= Hans Herloff Inhoffen =

German chemist (1906–1992)

Hans Herloff Inhoffen (born 9 March 1906 in Döhren near Hanover; died 31 December 1992 in Konstanz) was a German chemist.

== Life ==
Inhoffen studied in Berlin, Bonn and London and received his doctorate in Berlin in 1931. Subsequently, he served as a research assistant to Adolf Windaus at the University of Göttingen, where he conducted research on Ergosterin.
From 1936 until the end of the Second World War he served as deputy director of Schering's central research laboratory. Here, he focused intensively on the structural elucidation an synthesis of sex hormones. In 1938, together with Walter Hohlweg, he synthesized ethinylestradiol, the most orally active estrogen.

Inhoffen was a member of the SA and was characterized as a "kleiner Nazi" by Carl Djerassi. What Inhoffen or other German researchers active in the field of steroid hormones, such as Adolf Butenandt, truly knew about the collaboration between Schering and the gynecologist Carl Clauberg remains largely unknown. Nevertheless, Schering was involved in human experimentation at the Auschwitz Extermination Camp during Inhoffen's tenure at the main laboratory in Berlin. Beginning in 1943, the corporation had synthetic hormones tested on women.

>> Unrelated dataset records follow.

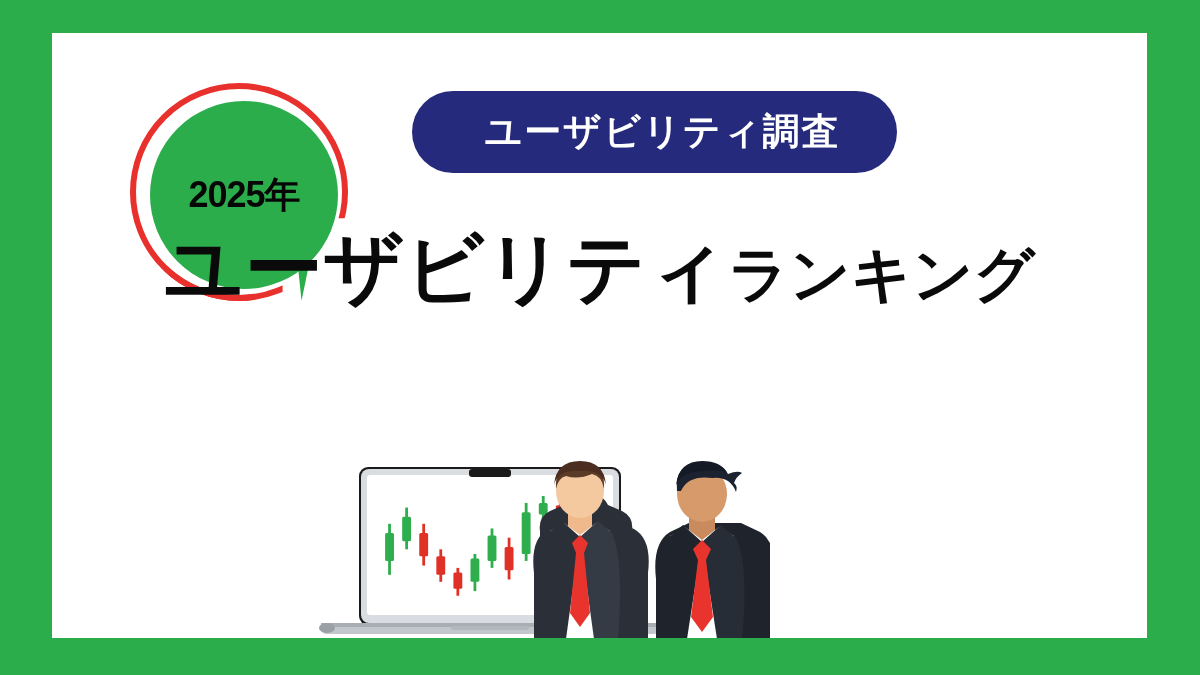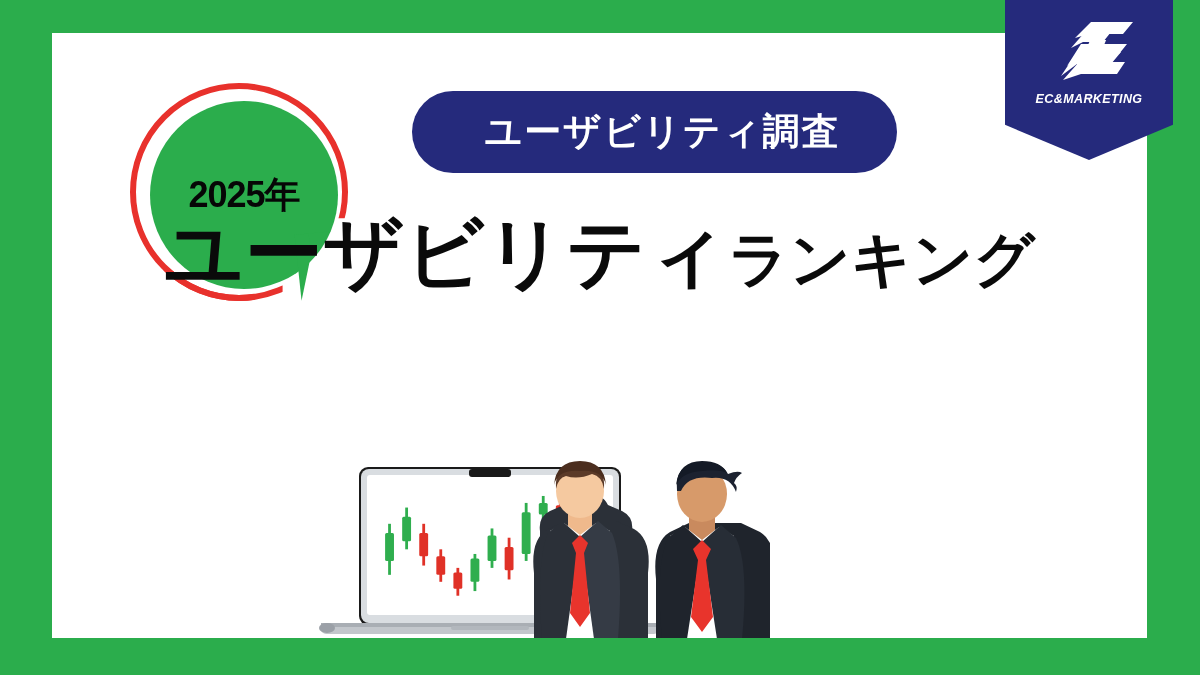--- a/index.html
+++ b/index.html
@@ -248,20 +248,6 @@
 
   </div>
 
-  <div id="logo-banner">
-    <svg id="logo-mark" viewBox="0 0 96 72">
-      <g fill="#ffffff">
-        <polygon points="20,58 36,34 80,34 70,46 36,46"></polygon>
-        <polygon points="26,48 40,26 86,26 78,36 42,36"></polygon>
-        <polygon points="22,62 38,44 84,44 76,56 40,56"></polygon>
-        <polygon points="34,20 50,4 92,4 82,16 48,16"></polygon>
-        <polygon points="30,30 44,14 70,14 62,24 42,24"></polygon>
-        <rect x="58" y="22" width="16" height="9" transform="skewX(-22)"></rect>
-        <rect x="62" y="38" width="16" height="9" transform="skewX(-22)"></rect>
-      </g>
-    </svg>
-    <div id="logo-wordmark">EC&amp;MARKETING</div>
-  </div>
 
 </div>
 

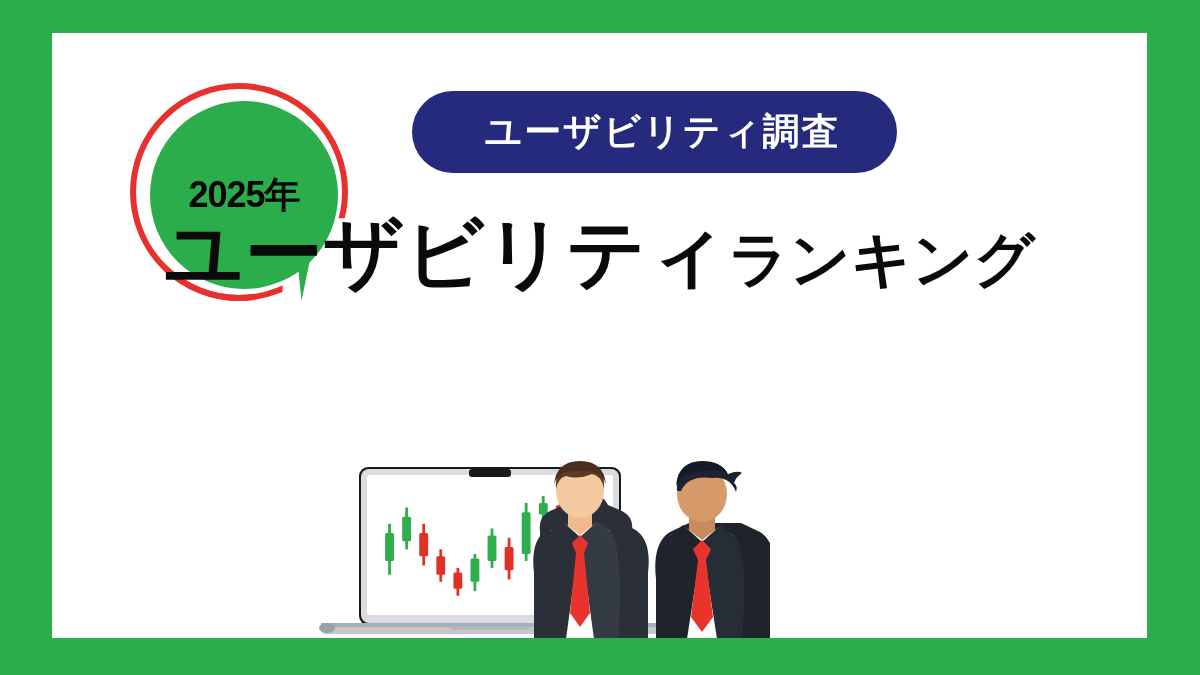--- a/index.html
+++ b/index.html
@@ -114,7 +114,7 @@
   }
   #title-line2 {
     text-align:center;
-    line-height:1.08; margin-top:12px;
+    line-height:1.08; margin-top:27px;
     white-space:nowrap;
   }
   #title-line2 .big {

Those experiments took place under supervision of SS-physician Carl Clauberg in Block 10 of the main camp.

While the war was still ongoing, Inhoffen completed his habilitation in Göttingen in 1943; he initially became a lecturer at the Universität Marburg and, in 1946, Director of the Institute of Physiological Chemistry. In 1947, he was appointed Professor of Organic Chemistry at the TU Braunschweig and Director of the Institute of Organic Chemistry. He taught there until 1979; from 1947 to 1950, he served as Rektor in Braunschweig.
In 1959 he achieved the total synthesis of Vitamin D3, and in 1950, that of $\beta$-carotene. In 1960, he was elected a full member of the Akademie der Wissenschaften zu Göttingen.

In 1965, he founded the "Institute for Molecular Biology, Biochemistry, and Biophysics" in Braunschweig—today the Helmholtz Centre for Infection Research—and served as its director until 1970.

In 1973, he was awarded the Grand Cross of Merit of the Federal Republic of Germany (Große Verdienstkreuz). The Hans Herloff Inhoffen Prize, the Inhoffen Medal, and the Inhoffen Lecture—all associated with the Helmholtz Centre for Infection Research—are named in his honor.